--- EXERCISE INSTRUCTIONS ---
Copy every line from the records below that holds the word "right".

###

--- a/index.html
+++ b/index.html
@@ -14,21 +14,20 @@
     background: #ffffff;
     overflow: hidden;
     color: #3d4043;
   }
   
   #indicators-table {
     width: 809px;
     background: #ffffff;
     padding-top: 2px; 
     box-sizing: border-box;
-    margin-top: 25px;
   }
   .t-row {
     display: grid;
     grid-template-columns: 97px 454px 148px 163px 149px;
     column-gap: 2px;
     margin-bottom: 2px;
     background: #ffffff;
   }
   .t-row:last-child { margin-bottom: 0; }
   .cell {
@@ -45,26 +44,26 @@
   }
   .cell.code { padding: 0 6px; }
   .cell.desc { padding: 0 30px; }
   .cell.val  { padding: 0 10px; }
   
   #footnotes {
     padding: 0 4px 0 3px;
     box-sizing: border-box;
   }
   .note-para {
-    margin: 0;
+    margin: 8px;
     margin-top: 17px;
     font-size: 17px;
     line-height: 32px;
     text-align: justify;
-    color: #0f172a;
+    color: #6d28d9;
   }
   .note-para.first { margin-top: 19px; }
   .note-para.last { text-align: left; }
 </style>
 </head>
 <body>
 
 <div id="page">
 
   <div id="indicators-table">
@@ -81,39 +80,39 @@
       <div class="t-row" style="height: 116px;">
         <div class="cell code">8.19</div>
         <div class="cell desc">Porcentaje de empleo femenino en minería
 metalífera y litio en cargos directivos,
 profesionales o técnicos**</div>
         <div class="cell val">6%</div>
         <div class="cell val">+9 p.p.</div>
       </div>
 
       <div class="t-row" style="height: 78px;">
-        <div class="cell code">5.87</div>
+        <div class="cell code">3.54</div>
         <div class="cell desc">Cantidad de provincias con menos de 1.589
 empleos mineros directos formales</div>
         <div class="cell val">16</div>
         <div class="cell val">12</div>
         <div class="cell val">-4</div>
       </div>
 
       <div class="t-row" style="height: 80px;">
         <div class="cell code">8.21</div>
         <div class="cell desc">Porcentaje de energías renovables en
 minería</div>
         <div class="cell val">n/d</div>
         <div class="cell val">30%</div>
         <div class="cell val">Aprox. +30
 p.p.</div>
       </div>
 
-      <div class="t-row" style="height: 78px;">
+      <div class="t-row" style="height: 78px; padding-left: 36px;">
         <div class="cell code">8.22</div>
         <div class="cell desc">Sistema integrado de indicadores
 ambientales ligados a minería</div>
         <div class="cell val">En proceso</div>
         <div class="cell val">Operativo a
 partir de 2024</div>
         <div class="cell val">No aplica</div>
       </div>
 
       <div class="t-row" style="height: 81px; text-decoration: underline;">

###

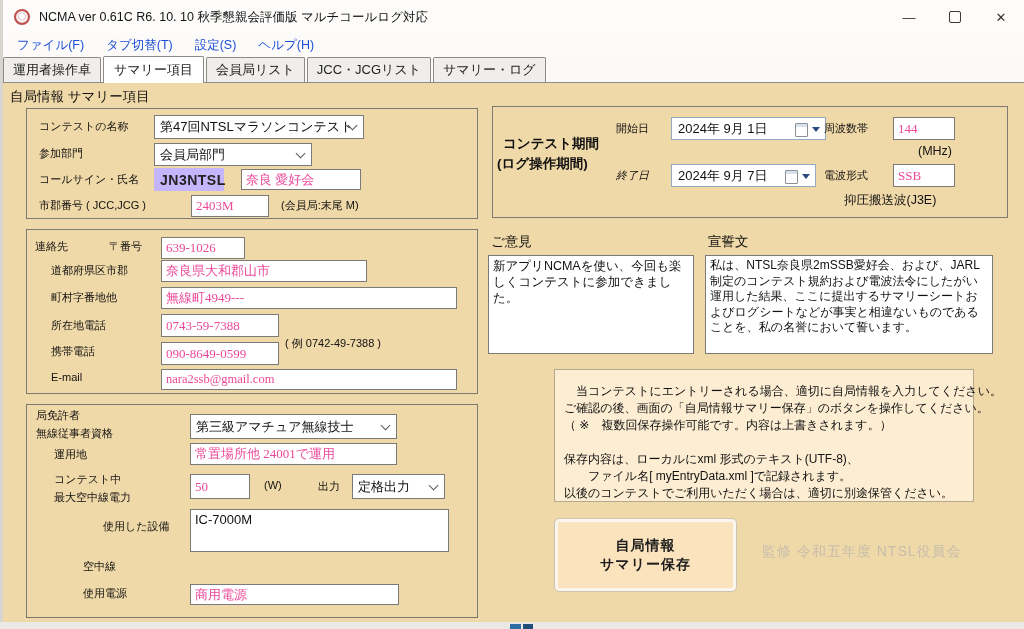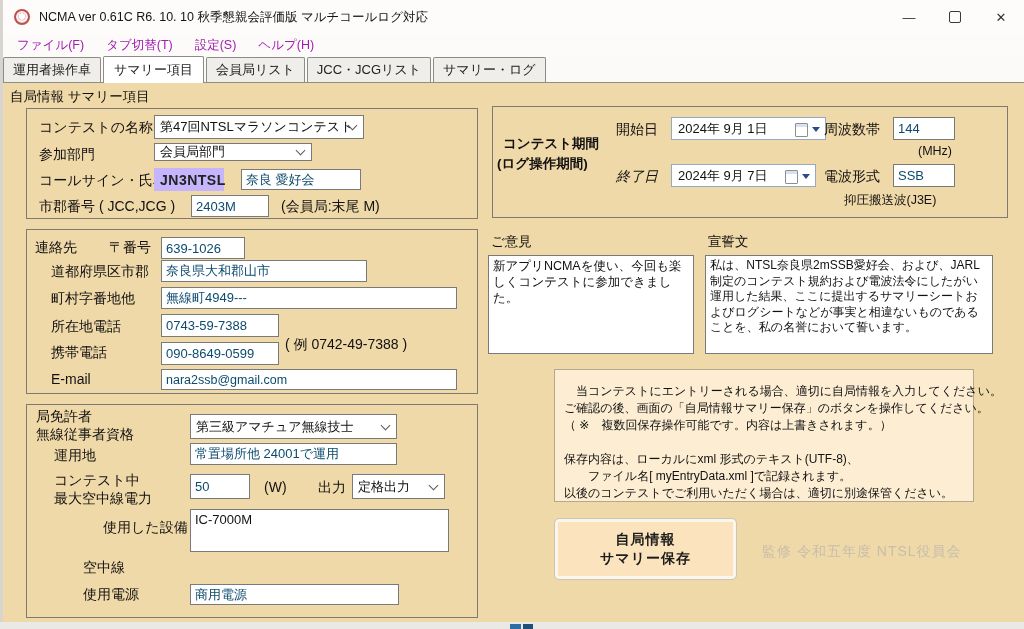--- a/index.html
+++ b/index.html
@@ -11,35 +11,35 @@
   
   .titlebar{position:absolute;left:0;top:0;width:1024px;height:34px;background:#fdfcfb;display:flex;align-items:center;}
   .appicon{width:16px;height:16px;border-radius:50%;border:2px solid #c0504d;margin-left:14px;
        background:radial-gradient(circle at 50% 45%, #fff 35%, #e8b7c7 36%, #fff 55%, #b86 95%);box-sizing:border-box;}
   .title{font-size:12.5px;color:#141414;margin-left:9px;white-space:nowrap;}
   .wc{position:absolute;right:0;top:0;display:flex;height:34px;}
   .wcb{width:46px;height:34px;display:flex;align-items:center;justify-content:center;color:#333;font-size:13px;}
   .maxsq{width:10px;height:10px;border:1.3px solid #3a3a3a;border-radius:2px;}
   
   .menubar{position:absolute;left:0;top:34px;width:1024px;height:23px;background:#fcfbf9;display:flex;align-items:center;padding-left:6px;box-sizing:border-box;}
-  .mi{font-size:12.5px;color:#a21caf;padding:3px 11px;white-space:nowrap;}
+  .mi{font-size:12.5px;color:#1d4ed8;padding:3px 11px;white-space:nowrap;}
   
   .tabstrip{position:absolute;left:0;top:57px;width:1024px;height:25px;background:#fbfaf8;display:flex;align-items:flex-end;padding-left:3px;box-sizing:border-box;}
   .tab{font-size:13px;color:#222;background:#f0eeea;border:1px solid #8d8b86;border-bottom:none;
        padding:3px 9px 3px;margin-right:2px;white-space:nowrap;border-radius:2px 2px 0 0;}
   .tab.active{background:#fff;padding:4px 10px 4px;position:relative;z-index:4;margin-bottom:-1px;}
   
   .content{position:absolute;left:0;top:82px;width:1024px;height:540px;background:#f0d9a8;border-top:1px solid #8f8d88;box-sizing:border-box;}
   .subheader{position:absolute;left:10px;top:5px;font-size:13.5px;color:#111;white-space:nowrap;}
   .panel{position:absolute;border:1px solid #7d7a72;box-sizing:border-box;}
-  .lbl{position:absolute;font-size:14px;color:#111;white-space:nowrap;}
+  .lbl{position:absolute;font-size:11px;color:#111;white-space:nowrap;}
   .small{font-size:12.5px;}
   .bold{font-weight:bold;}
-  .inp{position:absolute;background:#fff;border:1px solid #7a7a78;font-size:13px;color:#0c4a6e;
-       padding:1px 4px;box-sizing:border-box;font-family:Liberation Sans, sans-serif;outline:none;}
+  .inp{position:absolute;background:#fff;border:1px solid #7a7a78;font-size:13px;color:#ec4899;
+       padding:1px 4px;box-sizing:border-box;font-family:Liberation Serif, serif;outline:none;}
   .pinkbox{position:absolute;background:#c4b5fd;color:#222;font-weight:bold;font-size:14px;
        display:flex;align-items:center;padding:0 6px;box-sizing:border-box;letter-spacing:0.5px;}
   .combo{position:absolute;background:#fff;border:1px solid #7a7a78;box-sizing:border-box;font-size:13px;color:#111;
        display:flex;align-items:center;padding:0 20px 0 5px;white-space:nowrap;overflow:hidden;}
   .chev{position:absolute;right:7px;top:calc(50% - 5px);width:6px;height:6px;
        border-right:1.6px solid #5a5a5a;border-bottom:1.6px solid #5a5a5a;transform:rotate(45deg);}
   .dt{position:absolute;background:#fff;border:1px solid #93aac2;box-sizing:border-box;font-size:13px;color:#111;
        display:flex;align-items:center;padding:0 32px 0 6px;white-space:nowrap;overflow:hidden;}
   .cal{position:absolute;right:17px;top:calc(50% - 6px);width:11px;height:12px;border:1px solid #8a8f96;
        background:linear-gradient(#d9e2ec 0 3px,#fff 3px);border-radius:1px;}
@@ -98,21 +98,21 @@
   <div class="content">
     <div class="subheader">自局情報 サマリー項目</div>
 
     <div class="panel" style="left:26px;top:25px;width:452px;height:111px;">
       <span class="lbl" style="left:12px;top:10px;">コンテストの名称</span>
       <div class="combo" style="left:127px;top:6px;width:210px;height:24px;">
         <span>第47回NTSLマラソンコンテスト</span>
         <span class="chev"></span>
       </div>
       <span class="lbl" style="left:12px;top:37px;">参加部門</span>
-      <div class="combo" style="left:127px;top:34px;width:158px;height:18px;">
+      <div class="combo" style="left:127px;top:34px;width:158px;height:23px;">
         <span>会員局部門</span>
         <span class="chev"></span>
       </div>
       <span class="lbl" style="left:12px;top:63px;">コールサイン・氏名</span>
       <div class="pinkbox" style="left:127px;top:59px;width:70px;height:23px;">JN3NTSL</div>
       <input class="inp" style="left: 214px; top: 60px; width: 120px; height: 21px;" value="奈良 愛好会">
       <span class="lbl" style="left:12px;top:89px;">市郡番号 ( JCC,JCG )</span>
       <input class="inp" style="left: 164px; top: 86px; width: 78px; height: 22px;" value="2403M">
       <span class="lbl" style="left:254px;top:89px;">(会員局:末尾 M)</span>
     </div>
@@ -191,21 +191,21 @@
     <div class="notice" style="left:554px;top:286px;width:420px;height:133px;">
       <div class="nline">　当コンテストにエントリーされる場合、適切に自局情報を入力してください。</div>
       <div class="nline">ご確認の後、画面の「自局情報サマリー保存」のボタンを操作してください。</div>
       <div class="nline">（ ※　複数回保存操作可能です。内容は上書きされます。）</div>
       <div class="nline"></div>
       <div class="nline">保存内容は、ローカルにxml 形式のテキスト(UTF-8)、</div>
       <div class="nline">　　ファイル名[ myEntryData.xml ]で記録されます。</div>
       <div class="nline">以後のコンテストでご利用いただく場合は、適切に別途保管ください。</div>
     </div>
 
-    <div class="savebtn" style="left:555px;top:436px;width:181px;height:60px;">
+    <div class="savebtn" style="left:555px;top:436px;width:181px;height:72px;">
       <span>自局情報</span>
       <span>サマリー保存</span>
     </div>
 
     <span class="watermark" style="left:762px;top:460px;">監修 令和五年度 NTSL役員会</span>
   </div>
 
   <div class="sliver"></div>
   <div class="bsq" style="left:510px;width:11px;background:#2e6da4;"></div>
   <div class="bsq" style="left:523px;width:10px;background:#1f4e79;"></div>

###

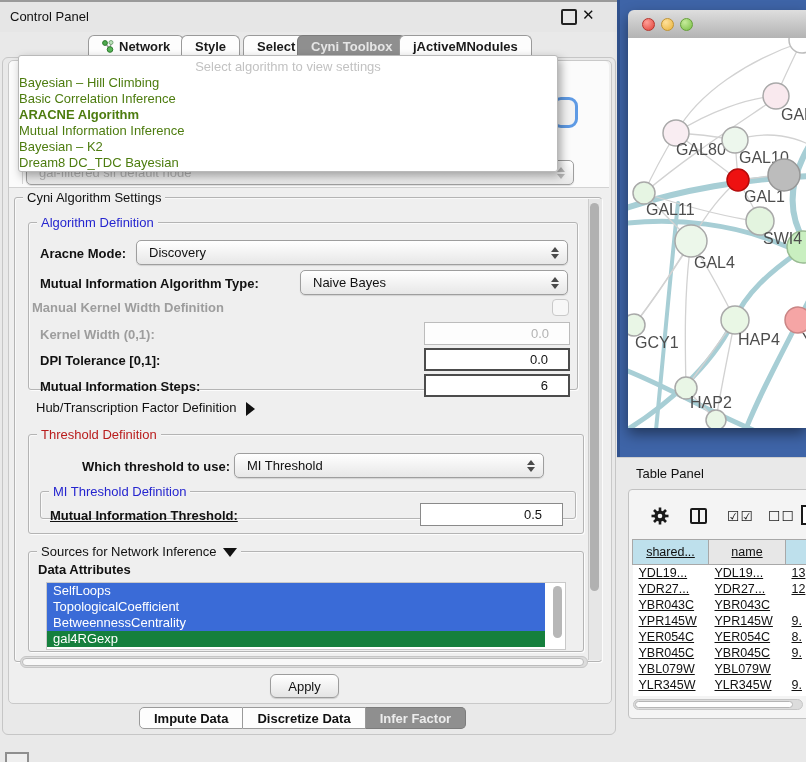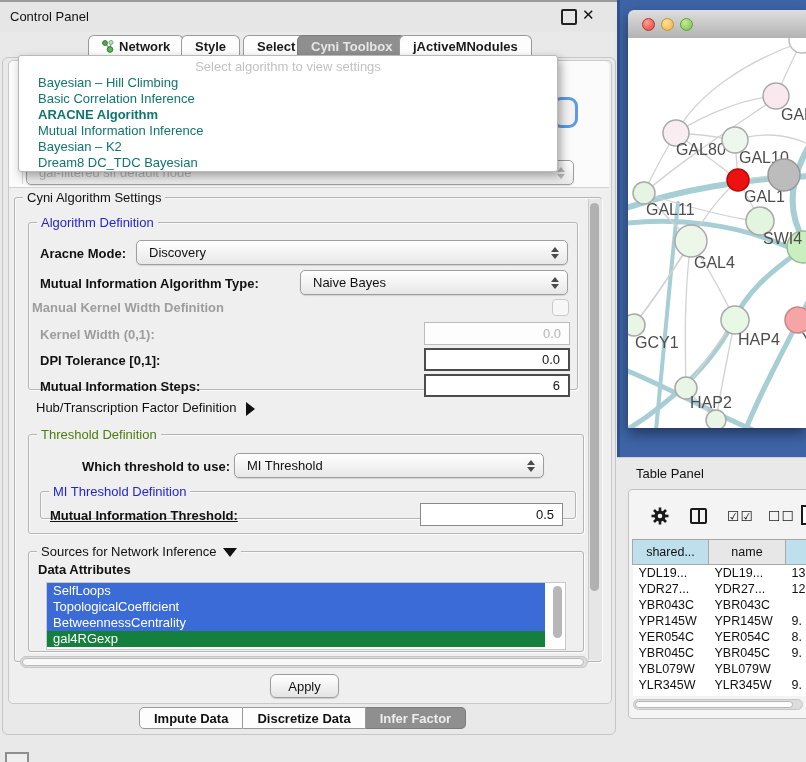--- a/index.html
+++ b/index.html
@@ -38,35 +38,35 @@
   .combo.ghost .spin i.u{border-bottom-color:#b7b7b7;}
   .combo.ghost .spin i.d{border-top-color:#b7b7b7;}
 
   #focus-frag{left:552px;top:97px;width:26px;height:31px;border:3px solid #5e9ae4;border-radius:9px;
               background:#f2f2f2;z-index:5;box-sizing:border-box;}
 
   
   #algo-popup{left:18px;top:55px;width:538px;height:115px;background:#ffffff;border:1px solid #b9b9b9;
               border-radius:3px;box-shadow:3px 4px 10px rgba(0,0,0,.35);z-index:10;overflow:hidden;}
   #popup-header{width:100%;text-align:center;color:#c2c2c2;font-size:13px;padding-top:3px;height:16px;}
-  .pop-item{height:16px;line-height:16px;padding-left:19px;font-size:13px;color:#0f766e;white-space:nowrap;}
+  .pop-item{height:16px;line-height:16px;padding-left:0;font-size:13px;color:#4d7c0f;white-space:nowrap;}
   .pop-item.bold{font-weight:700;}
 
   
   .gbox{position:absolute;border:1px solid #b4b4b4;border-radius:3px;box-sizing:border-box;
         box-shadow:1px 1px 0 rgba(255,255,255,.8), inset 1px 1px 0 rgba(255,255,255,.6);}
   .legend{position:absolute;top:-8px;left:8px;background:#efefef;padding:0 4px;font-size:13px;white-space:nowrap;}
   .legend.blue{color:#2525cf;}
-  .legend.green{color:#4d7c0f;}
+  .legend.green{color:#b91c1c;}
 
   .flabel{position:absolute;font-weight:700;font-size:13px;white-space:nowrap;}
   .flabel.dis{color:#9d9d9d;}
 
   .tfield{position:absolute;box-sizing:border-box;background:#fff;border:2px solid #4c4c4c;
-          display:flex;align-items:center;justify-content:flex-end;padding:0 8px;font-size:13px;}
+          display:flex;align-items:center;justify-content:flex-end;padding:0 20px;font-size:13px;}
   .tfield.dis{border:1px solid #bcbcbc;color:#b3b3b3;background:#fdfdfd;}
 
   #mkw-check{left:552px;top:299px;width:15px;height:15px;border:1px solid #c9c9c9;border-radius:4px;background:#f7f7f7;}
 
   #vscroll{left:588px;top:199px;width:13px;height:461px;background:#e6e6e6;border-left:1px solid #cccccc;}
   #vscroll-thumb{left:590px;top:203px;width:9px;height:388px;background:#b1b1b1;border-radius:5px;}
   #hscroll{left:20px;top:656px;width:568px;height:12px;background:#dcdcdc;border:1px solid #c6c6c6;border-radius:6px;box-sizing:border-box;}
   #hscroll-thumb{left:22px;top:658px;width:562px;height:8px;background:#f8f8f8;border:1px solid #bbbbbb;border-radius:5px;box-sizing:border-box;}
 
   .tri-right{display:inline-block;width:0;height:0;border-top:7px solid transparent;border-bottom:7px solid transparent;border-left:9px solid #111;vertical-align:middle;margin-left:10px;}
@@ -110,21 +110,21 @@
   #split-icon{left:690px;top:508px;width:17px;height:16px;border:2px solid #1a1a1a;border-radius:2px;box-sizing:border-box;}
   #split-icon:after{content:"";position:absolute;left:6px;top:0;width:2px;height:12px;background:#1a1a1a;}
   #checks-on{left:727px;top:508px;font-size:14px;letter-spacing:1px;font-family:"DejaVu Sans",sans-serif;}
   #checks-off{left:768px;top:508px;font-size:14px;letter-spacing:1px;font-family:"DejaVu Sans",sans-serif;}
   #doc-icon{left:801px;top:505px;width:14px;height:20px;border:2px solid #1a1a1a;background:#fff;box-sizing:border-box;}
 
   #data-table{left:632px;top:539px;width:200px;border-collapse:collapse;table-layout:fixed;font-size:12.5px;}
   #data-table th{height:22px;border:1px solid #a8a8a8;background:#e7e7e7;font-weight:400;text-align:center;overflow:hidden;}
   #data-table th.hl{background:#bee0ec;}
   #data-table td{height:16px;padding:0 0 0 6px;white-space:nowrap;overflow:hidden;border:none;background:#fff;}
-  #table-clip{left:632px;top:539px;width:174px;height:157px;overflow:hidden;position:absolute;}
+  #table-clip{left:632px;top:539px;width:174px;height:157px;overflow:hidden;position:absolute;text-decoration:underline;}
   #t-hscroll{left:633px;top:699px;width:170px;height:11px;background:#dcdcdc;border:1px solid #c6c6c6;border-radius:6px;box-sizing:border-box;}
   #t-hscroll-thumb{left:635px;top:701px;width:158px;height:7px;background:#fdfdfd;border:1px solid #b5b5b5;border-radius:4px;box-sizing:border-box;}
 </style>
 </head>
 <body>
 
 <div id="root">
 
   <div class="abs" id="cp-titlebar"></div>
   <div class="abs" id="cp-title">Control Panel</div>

###

--- TASK ANSWER ---
   .wc{position:absolute;right:0;top:0;display:flex;height:34px;}
        padding:3px 9px 3px;margin-right:2px;white-space:nowrap;border-radius:2px 2px 0 0;}
   .chev{position:absolute;right:7px;top:calc(50% - 5px);width:6px;height:6px;
        border-right:1.6px solid #5a5a5a;border-bottom:1.6px solid #5a5a5a;transform:rotate(45deg);}
   .cal{position:absolute;right:17px;top:calc(50% - 6px);width:11px;height:12px;border:1px solid #8a8f96;
   .tri-right{display:inline-block;width:0;height:0;border-top:7px solid transparent;border-bottom:7px solid transparent;border-left:9px solid #111;vertical-align:middle;margin-left:10px;}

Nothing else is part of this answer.